不思議な挙動に加えて、擬似端末(pty)を使ったコードのデバッグをどうやるのかという問題もあります。gdbへ落とすにも、printf()で画面に表示させるにも、画面がぐちゃぐちゃになるので何が何やら…まあ誰もがこんな感じのコードを書くだろうというのを作って、シリアルポートに情報を吐かせるのを試しているところです。

とはいえ、sj3が動いているVirtualBox上の仮想マシン、どうもシリアルポートの動作が怪しい感じです。確実にこうだと言えるものは掴んでいないのですが、ボーレートの設定がうまくいかない、送信FIFOが詰まる、そんな感じの挙動に見えるような事象がありました。16450のエミュレーション+ボーレート低め(19200bps以下)なら回避できていそうなので、しばらくこの設定で使ってみることにします。

現在動作中のM17リフレクタ(mrefd)がv0.3.6とあまりにも古いので、これを現状の0.11.3に上げたいところなのですが当時と今とでだいぶ変わっているので戸惑っています。

OpenDHTなるDistributed Hash Tableネットワーク(BitTorrentで使用されている、ピアを探すための情報を保持するものとでも言えば良いのでしょうか?)ライブラリがoptional, but highly recommended…という割にPlease note that there is no easy way to uninstall OpenDHT once it's been installed.などと恐ろしいことがさらっと書かれていたりしますが、折角mrefdを入れ直すならDHTへの対応も試してみたいなと。DHT抜きでも動くっちゃ動くんですけど。

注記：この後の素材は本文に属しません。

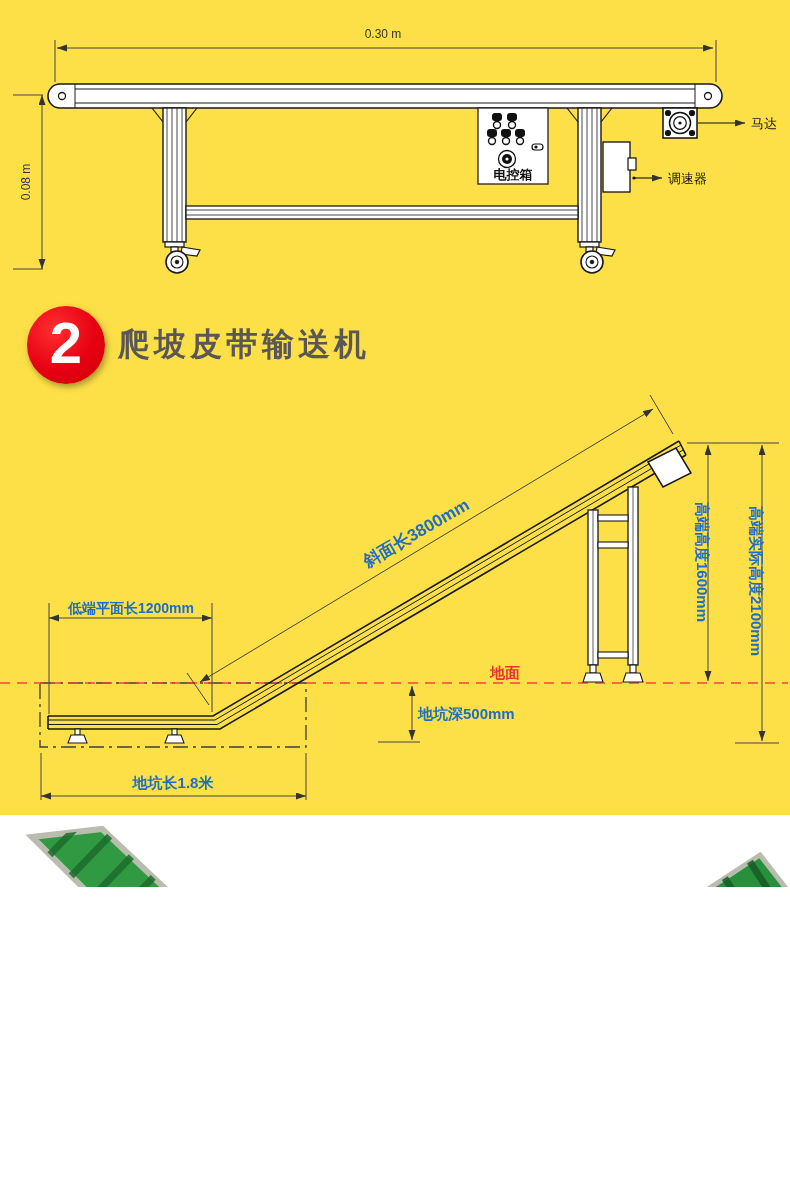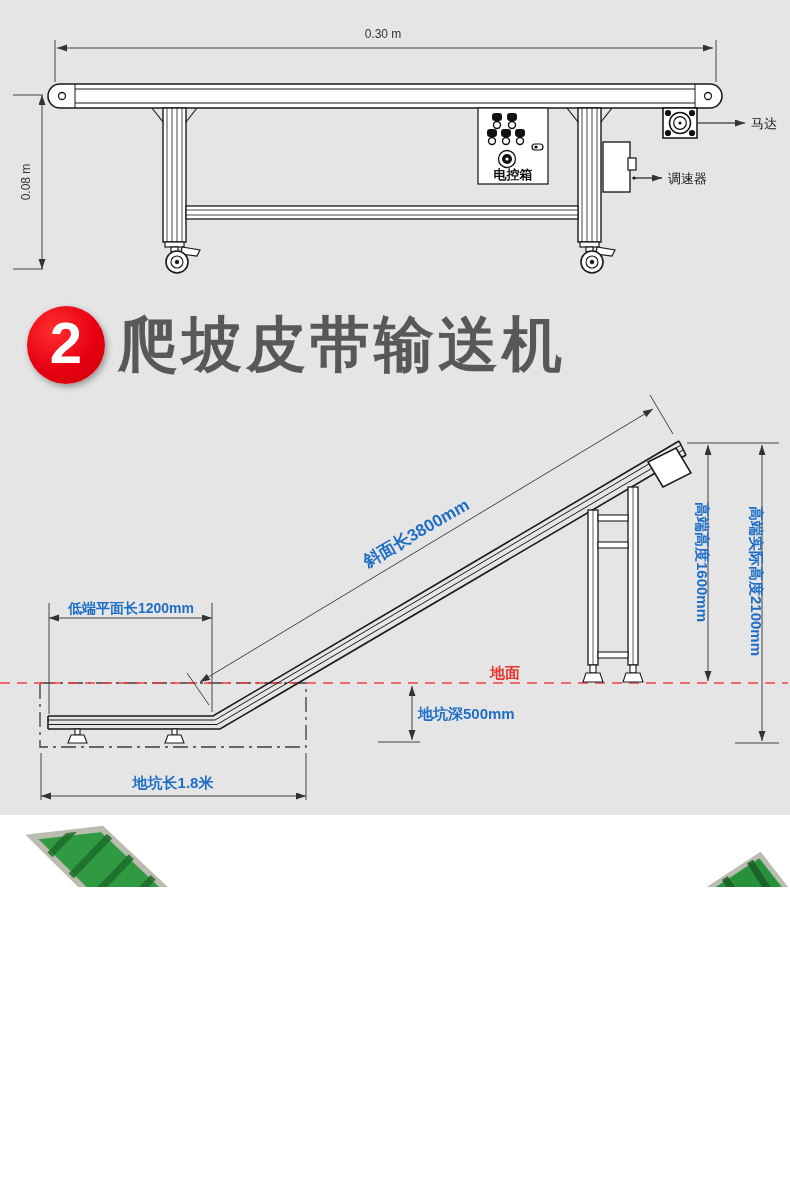--- a/index.html
+++ b/index.html
@@ -3,7 +3,7 @@
 <meta charset="utf-8">
 <style>
   html,body{margin:0;padding:0;background:#ffffff;}
-  .page{position:relative;width:790px;height:887px;background:#e5e5e5;overflow:hidden;
+  .page{position:relative;width:790px;height:887px;background:#fde047;overflow:hidden;
         font-family:"Liberation Sans","DejaVu Sans",sans-serif;}
   .abs{position:absolute;}
   svg{display:block;}

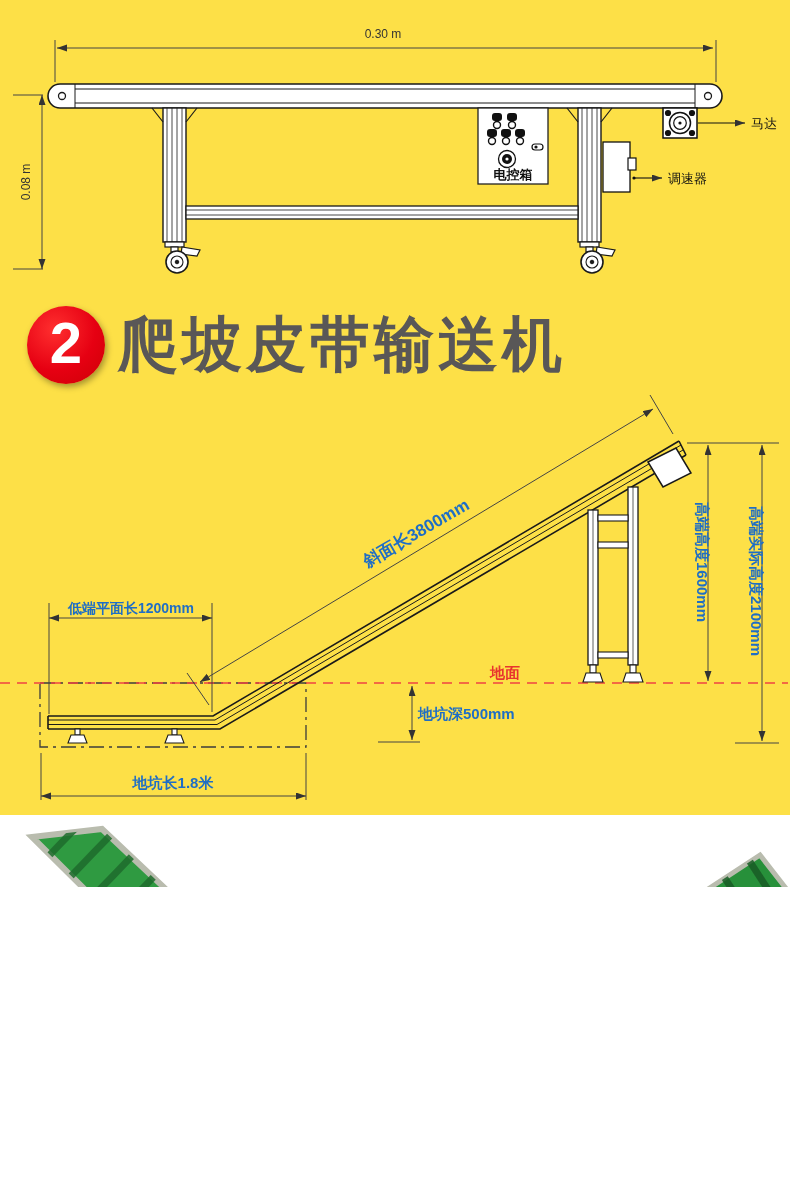--- a/index.html
+++ b/index.html
@@ -13,7 +13,7 @@
          display:flex;align-items:center;justify-content:center;}
   .badge-num{color:#ffffff;font-size:58px;font-weight:bold;line-height:1;transform:translateY(-2px);}
   .section-title{position:absolute;left:118px;top:306px;height:78px;display:flex;align-items:center;
-                 font-size:60px;font-weight:bold;color:#595757;letter-spacing:4px;white-space:nowrap;}
+                 font-size:32px;font-weight:bold;color:#595757;letter-spacing:4px;white-space:nowrap;}
   text{font-family:"Liberation Sans","DejaVu Sans",sans-serif;}
   .dim-text{font-size:12px;fill:#333333;}
   .cn-label{font-size:13px;fill:#111111;}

で、OpenDHTのビルドを試みたもののmsgpack-c++がOpenBSDのportsには無いので、まずはここから何とかしないといけないなーというところで手が止まっています。portsを作る練習としてC向けのmsgpack-cを5.0.0→6.0.0に上げようとしたら、msgpackc→msgpack-cの名称変更によりあちこちのportsへの影響が生じてしまいそれを直す必要も発生したという、ヤクの毛刈りになっております。